Ezra must have gotten the party zone ready because every tree twinkled with lantern lights and all the rope ladders hung low. I tiptoed along the path, pausing to feel the bark of the oldest trees. I’ve always loved forests—the way the light filters, the stillness, what the trees witness and never tell. I heard a heavy footfall behind me and turned to see Ezra striding along the pine trail, his sleeveless plaid shirt flapping over a bare chest.

“There you are,” he said.

The dimple in the tanned cheek was working overtime. He hooked both hands onto a high rung of a rope ladder. I stood uncomfortably against a tree.

“Want to climb up there with me?” He nodded at the platform above our heads.

“Not really.” What was he up to?

“Want to dance?” He let the rope ladder swing him towards me.

“There’s no music.” I couldn’t decide if my heart was beating so fast because he scared or interested me. His chest was lined with muscle.

“Lighten up, LJ.” He unhooked his hands from the ladder and placed them on each side of my head. “Who needs music?”
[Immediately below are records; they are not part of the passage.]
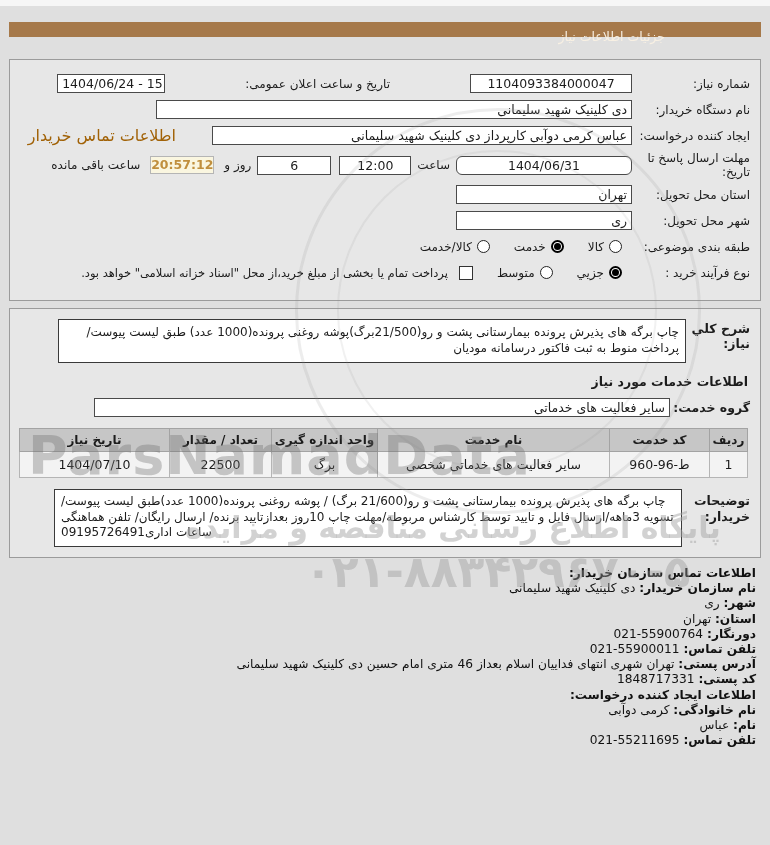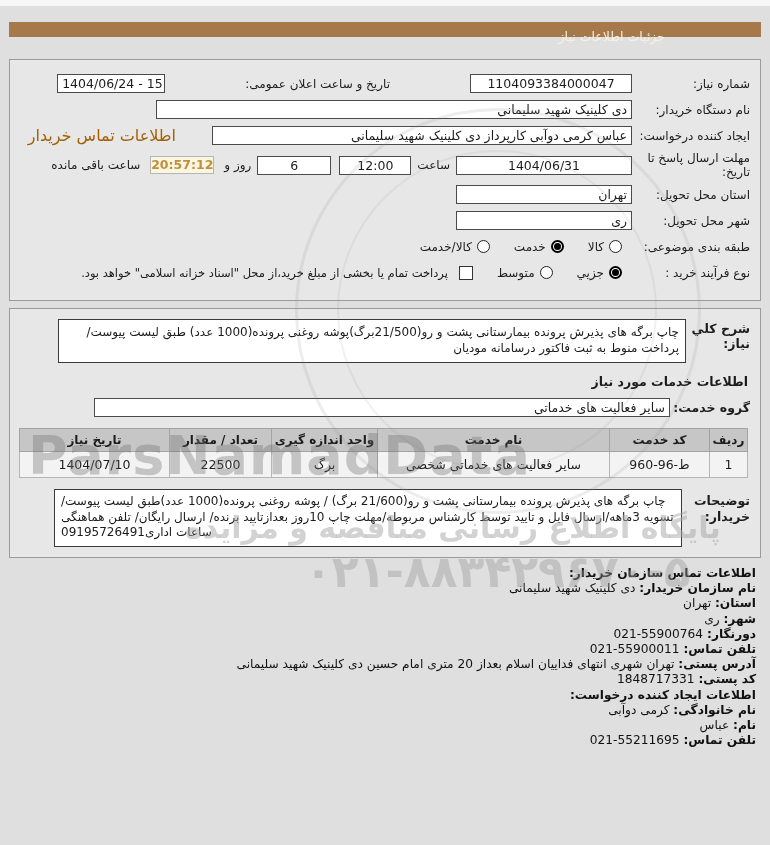--- a/index.html
+++ b/index.html
@@ -26,21 +26,21 @@
   .inp{
     background:#fff;border:1px solid #4a4a4a;height:17px;line-height:17px;
     font-size:12.5px;padding:0 4px;box-sizing:content-box;overflow:hidden;white-space:nowrap;
   }
   .ltr{direction:ltr;unicode-bidi:isolate;}
   .center{text-align:center;}
   .w-need{width:152px;}
   .w-announce{width:98px;}
   .w-wide{width:466px;}
   .w-creator{width:410px;}
-  .w-date{width:166px;}
+  .w-date{width:166px;border-radius:6px;}
   .w-hour{width:62px;}
   .w-days{width:64px;}
   .w-region{width:166px;}
   .lbl2{margin-right:80px;}
   .inp-announce{margin-right:80px;}
   .link{color:#a16207;font-size:16px;margin-right:36px;cursor:pointer;}
   .small-lbl{margin:0 6px;}
   .timer{
     background:#faf6e0;border:1px solid #b5b5b5;color:#c08f3e;font-weight:bold;
     width:62px;height:16px;line-height:16px;text-align:center;font-size:12.5px;margin:0 4px 0 4px;
@@ -214,25 +214,25 @@
 
   <div class="remarks-row">
     <div class="remarks-lbl">توضیحات خریدار:</div>
     <div class="txtbox remarks-box">چاپ برگه های پذیرش پرونده بیمارستانی پشت و رو(21/600 برگ) / پوشه روغنی پرونده(1000 عدد)طبق لیست پیوست/تسویه 3ماهه/ارسال فایل و تایید توسط کارشناس مربوطه/مهلت چاپ 10روز بعدازتایید برنده/ ارسال رایگان/ تلفن هماهنگی ساعات اداری09195726491</div>
   </div>
 </div>
 
 <div class="contact">
   <div class="line b">اطلاعات تماس سازمان خریدار:</div>
   <div class="line"><b>نام سازمان خریدار:</b> <span>دی کلینیک شهید سلیمانی</span></div>
+  <div class="line"><b>شهر:</b> <span>ری</span></div>
   <div class="line"><b>استان:</b> <span>تهران</span></div>
-  <div class="line"><b>شهر:</b> <span>ری</span></div>
   <div class="line"><b>دورنگار:</b> <span>55900764-021</span></div>
   <div class="line"><b>تلفن تماس:</b> <span>55900011-021</span></div>
-  <div class="line"><b>آدرس پستی:</b> <span>تهران شهری انتهای فداییان اسلام بعداز 20 متری امام حسین دی کلینیک شهید سلیمانی</span></div>
+  <div class="line"><b>آدرس پستی:</b> <span>تهران شهری انتهای فداییان اسلام بعداز 46 متری امام حسین دی کلینیک شهید سلیمانی</span></div>
   <div class="line"><b>کد پستی:</b> <span>1848717331</span></div>
   <div class="line b">اطلاعات ایجاد کننده درخواست:</div>
   <div class="line"><b>نام خانوادگی:</b> <span>کرمی دوآبی</span></div>
   <div class="line"><b>نام:</b> <span>عباس</span></div>
   <div class="line"><b>تلفن تماس:</b> <span>55211695-021</span></div>
 </div>
 
 <div class="wm wm-circle1"></div>
 <div class="wm wm-circle2"></div>
 <div class="wm wm-brand">ParsNamadData</div>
The sweetness on his breath was more pungent than beer. He stared directly at my mouth, hesitated and shuffled his feet in closer. His arms bent so his whole upper torso pressed against me. He leaned into my lips.

“Wait.”

“Wait?”

The thing I have to admit is, Ezra was hot: he was all Italian-heritage genes and chocolate eyes and his mouth looked like he’d just been eating strawberries. Girls went nuts over Ezra—he was the other one they cried about in the washrooms.

“Let’s do this”—he kissed the side of my jaw—“and see what happens.” As he brought his mouth towards mine, I must have cringed because he stopped. “Or not.” He pushed off the tree and stretched his arms out above his head, yawning his rejection away. “Wow. Shut down. I didn’t see that coming.”

“I’m just not—”

“It’s all good, Little John. Whatever. I just wanted to try something out.”
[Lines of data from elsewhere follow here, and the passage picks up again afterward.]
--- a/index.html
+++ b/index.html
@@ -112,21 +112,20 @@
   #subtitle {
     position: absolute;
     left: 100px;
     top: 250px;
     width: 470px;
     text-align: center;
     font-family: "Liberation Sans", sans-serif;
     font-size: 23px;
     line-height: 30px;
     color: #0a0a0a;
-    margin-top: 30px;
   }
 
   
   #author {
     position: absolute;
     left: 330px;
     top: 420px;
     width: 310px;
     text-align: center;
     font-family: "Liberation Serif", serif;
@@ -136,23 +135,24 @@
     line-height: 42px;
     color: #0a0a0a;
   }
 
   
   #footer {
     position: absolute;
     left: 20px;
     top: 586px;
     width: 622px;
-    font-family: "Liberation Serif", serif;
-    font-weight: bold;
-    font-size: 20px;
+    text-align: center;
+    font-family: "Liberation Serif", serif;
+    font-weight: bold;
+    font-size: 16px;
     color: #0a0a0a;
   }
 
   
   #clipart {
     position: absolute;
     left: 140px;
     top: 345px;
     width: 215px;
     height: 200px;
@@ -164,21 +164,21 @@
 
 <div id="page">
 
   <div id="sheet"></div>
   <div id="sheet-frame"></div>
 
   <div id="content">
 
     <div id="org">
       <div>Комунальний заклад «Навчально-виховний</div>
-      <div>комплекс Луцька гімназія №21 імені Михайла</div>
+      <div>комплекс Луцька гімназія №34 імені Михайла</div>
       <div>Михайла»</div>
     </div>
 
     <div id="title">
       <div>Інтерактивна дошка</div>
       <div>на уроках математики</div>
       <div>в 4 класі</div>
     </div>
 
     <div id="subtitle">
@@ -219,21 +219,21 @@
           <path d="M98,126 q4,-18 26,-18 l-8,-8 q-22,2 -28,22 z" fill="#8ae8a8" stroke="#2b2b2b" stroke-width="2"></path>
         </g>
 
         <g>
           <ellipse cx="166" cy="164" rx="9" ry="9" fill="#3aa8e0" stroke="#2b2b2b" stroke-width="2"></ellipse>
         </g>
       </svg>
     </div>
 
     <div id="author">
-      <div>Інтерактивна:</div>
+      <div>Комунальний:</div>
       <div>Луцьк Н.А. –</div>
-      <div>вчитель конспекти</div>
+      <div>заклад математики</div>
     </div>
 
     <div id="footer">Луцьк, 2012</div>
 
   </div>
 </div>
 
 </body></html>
I took the bait. “Try what out?”

“I just think it’s time you put your cards on the table.”

“What table?”

“Come on, LJ. You’re smokin’ hot but nobody can lay a finger on you and us guys, we’re all wondering why that is. You’re like a virgin island and I got to tell you—we’re ready to travel.”

I grimaced. “Who’s ‘us guys’?”

“You know . . . the guys. Kaden, Jared, Calen, Caleb, Jayden . . .” He listed weirdly identical names from the water polo team, counting them off on his fingers.

“Maybe I have taste. Or standards. Or . . . or taste.”

Ezra crouched until he was sitting on the pine-needled path.

“And more than two brain cells to rub together.” I kicked my heel back against the tree trunk.

“Easy, easy. Don’t blow up that big college brain of yours. Come, check this view out.”

He patted the ground beside him. Another pat and I relented and sat down. Ezra was likable, even when he was being a jerk. We lay side by side on the ground like kids in the snow, looking up at the patchwork sky.

“So you’re saying,” he persisted, “you’re picky because you have standards. But I wonder. Is. That. Really. It.” He stroked his chin, faux-meditatively. “Or is it more that you’re waiting for someone to look at you a certain way?”